[Provided records]:
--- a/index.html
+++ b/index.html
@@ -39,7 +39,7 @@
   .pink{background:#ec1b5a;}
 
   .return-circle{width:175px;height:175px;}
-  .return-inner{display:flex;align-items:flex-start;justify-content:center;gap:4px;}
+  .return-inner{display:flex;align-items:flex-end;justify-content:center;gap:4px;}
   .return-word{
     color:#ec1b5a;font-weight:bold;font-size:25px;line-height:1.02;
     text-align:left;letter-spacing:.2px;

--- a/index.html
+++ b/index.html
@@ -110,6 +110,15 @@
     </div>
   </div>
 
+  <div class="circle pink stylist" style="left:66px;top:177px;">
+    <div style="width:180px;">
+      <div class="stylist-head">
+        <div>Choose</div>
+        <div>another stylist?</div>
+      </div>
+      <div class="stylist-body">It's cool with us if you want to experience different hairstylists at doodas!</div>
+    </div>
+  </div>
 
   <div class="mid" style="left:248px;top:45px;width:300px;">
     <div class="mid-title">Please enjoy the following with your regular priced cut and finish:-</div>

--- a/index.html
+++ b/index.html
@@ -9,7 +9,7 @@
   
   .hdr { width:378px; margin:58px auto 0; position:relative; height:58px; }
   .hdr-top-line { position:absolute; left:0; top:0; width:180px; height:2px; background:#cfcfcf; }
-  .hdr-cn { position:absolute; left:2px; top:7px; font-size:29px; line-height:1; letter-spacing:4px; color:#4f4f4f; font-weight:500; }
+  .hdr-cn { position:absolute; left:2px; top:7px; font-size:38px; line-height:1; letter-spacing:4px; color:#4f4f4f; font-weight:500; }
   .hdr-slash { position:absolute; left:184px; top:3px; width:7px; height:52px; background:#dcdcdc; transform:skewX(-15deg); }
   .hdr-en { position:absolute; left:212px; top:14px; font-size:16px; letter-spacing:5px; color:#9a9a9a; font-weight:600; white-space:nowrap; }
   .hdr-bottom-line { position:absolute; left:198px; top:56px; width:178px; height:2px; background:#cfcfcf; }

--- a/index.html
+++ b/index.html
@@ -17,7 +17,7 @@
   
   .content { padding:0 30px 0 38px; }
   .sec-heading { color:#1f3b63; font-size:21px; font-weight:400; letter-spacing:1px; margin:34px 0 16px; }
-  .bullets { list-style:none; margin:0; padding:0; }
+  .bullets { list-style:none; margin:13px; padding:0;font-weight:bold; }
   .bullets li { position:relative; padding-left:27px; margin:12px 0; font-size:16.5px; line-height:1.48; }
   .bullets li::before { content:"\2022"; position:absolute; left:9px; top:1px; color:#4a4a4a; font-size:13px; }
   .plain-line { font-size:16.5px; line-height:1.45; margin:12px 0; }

[Activity]: Restate every line of the data above exactly as it was written.

[Your response]:
--- a/index.html
+++ b/index.html
@@ -39,7 +39,7 @@
   .pink{background:#ec1b5a;}
 
   .return-circle{width:175px;height:175px;}
-  .return-inner{display:flex;align-items:flex-start;justify-content:center;gap:4px;}
+  .return-inner{display:flex;align-items:flex-end;justify-content:center;gap:4px;}
   .return-word{
     color:#ec1b5a;font-weight:bold;font-size:25px;line-height:1.02;
     text-align:left;letter-spacing:.2px;

--- a/index.html
+++ b/index.html
@@ -110,6 +110,15 @@
     </div>
   </div>
 
+  <div class="circle pink stylist" style="left:66px;top:177px;">
+    <div style="width:180px;">
+      <div class="stylist-head">
+        <div>Choose</div>
+        <div>another stylist?</div>
+      </div>
+      <div class="stylist-body">It's cool with us if you want to experience different hairstylists at doodas!</div>
+    </div>
+  </div>
 
   <div class="mid" style="left:248px;top:45px;width:300px;">
     <div class="mid-title">Please enjoy the following with your regular priced cut and finish:-</div>

--- a/index.html
+++ b/index.html
@@ -9,7 +9,7 @@
   
   .hdr { width:378px; margin:58px auto 0; position:relative; height:58px; }
   .hdr-top-line { position:absolute; left:0; top:0; width:180px; height:2px; background:#cfcfcf; }
-  .hdr-cn { position:absolute; left:2px; top:7px; font-size:29px; line-height:1; letter-spacing:4px; color:#4f4f4f; font-weight:500; }
+  .hdr-cn { position:absolute; left:2px; top:7px; font-size:38px; line-height:1; letter-spacing:4px; color:#4f4f4f; font-weight:500; }
   .hdr-slash { position:absolute; left:184px; top:3px; width:7px; height:52px; background:#dcdcdc; transform:skewX(-15deg); }
   .hdr-en { position:absolute; left:212px; top:14px; font-size:16px; letter-spacing:5px; color:#9a9a9a; font-weight:600; white-space:nowrap; }
   .hdr-bottom-line { position:absolute; left:198px; top:56px; width:178px; height:2px; background:#cfcfcf; }

--- a/index.html
+++ b/index.html
@@ -17,7 +17,7 @@
   
   .content { padding:0 30px 0 38px; }
   .sec-heading { color:#1f3b63; font-size:21px; font-weight:400; letter-spacing:1px; margin:34px 0 16px; }
-  .bullets { list-style:none; margin:0; padding:0; }
+  .bullets { list-style:none; margin:13px; padding:0;font-weight:bold; }
   .bullets li { position:relative; padding-left:27px; margin:12px 0; font-size:16.5px; line-height:1.48; }
   .bullets li::before { content:"\2022"; position:absolute; left:9px; top:1px; color:#4a4a4a; font-size:13px; }
   .plain-line { font-size:16.5px; line-height:1.45; margin:12px 0; }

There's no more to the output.